- **Task to carry out**:
Find each line of the material below in which the word "none" occurs, and return it.

- **Data extracts**:
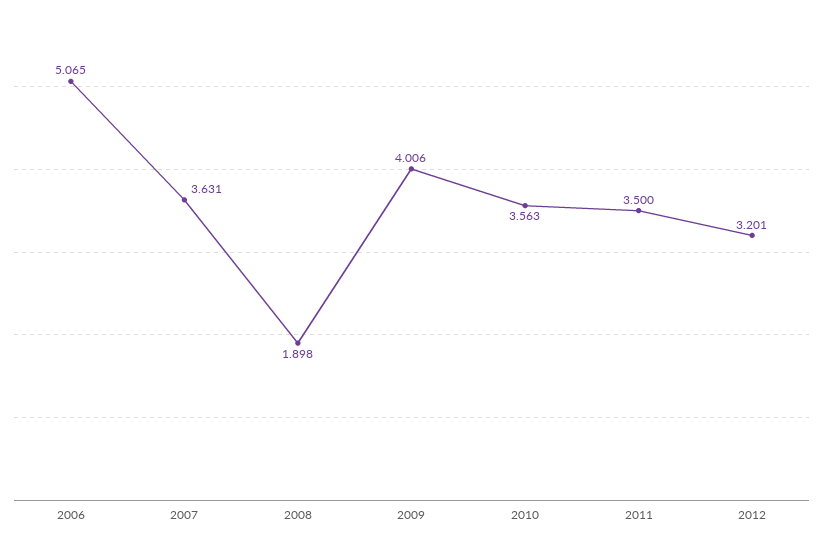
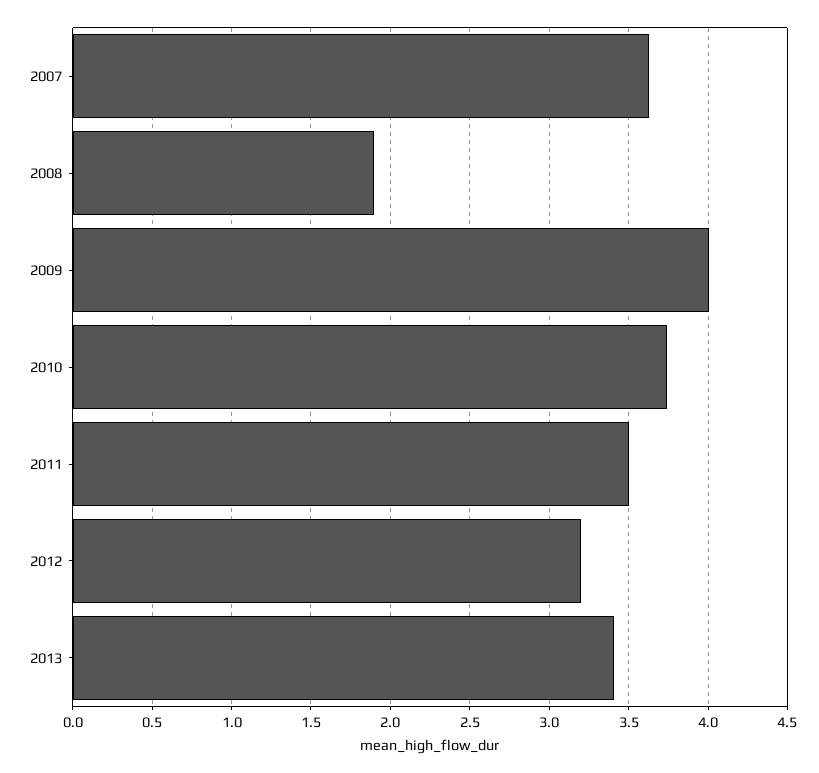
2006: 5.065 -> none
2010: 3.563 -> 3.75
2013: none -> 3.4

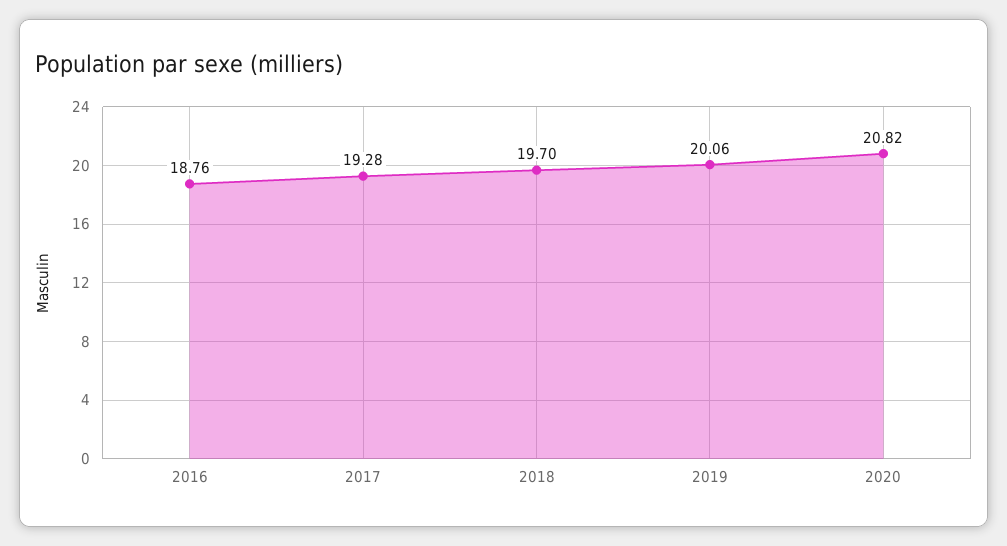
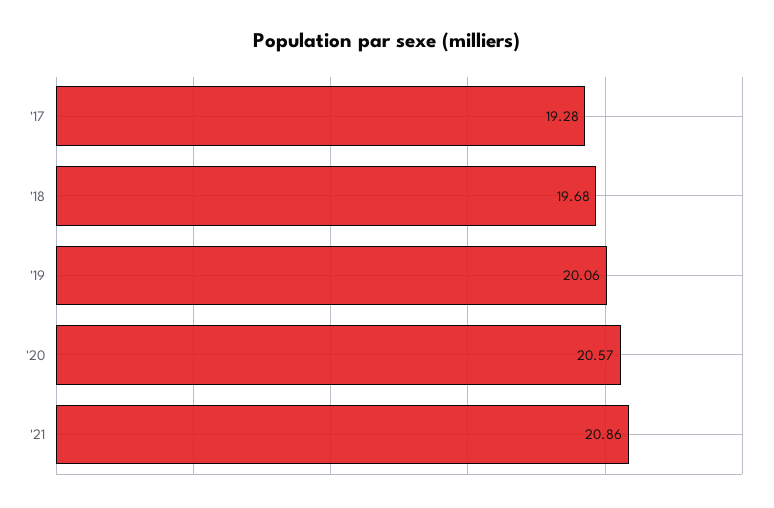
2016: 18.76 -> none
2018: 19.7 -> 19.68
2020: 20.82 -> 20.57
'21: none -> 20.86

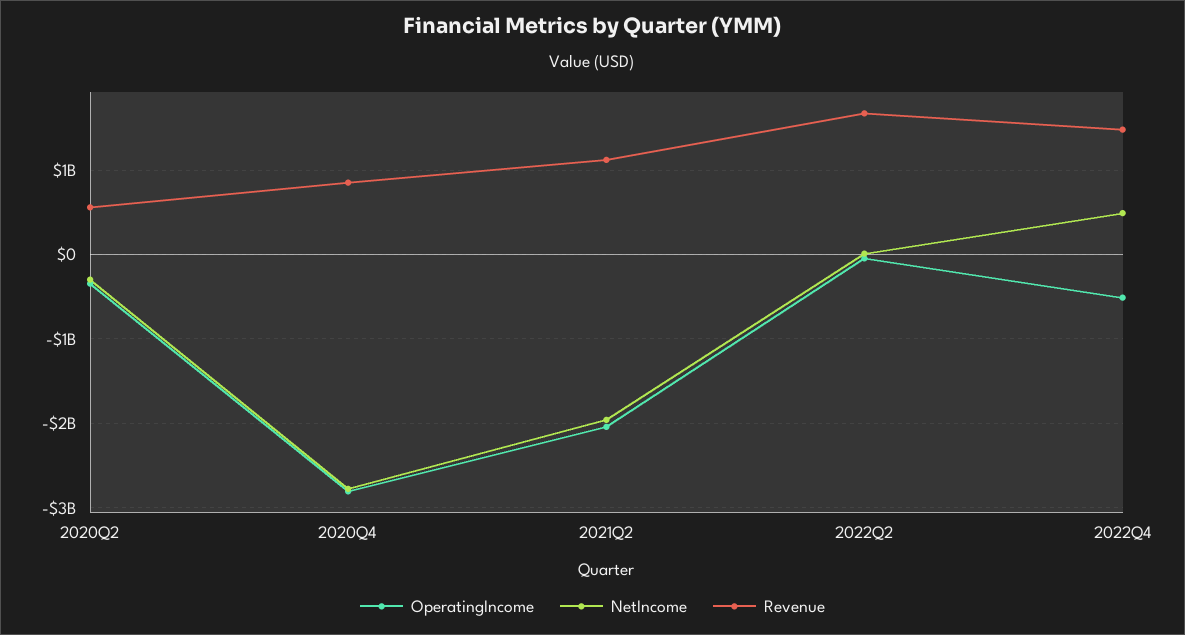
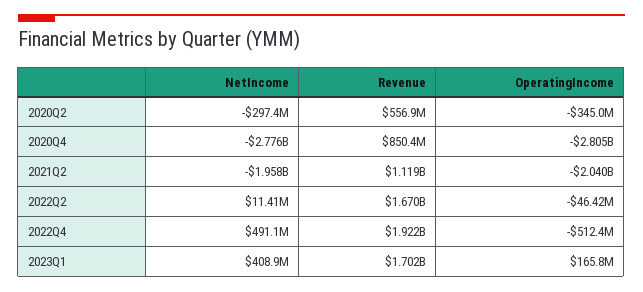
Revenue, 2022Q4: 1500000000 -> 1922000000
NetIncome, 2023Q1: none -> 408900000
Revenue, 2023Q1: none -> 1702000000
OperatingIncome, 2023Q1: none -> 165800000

- **Finished task**:
2006: 5.065 -> none
2013: none -> 3.4
2016: 18.76 -> none
'21: none -> 20.86
NetIncome, 2023Q1: none -> 408900000
Revenue, 2023Q1: none -> 1702000000
OperatingIncome, 2023Q1: none -> 165800000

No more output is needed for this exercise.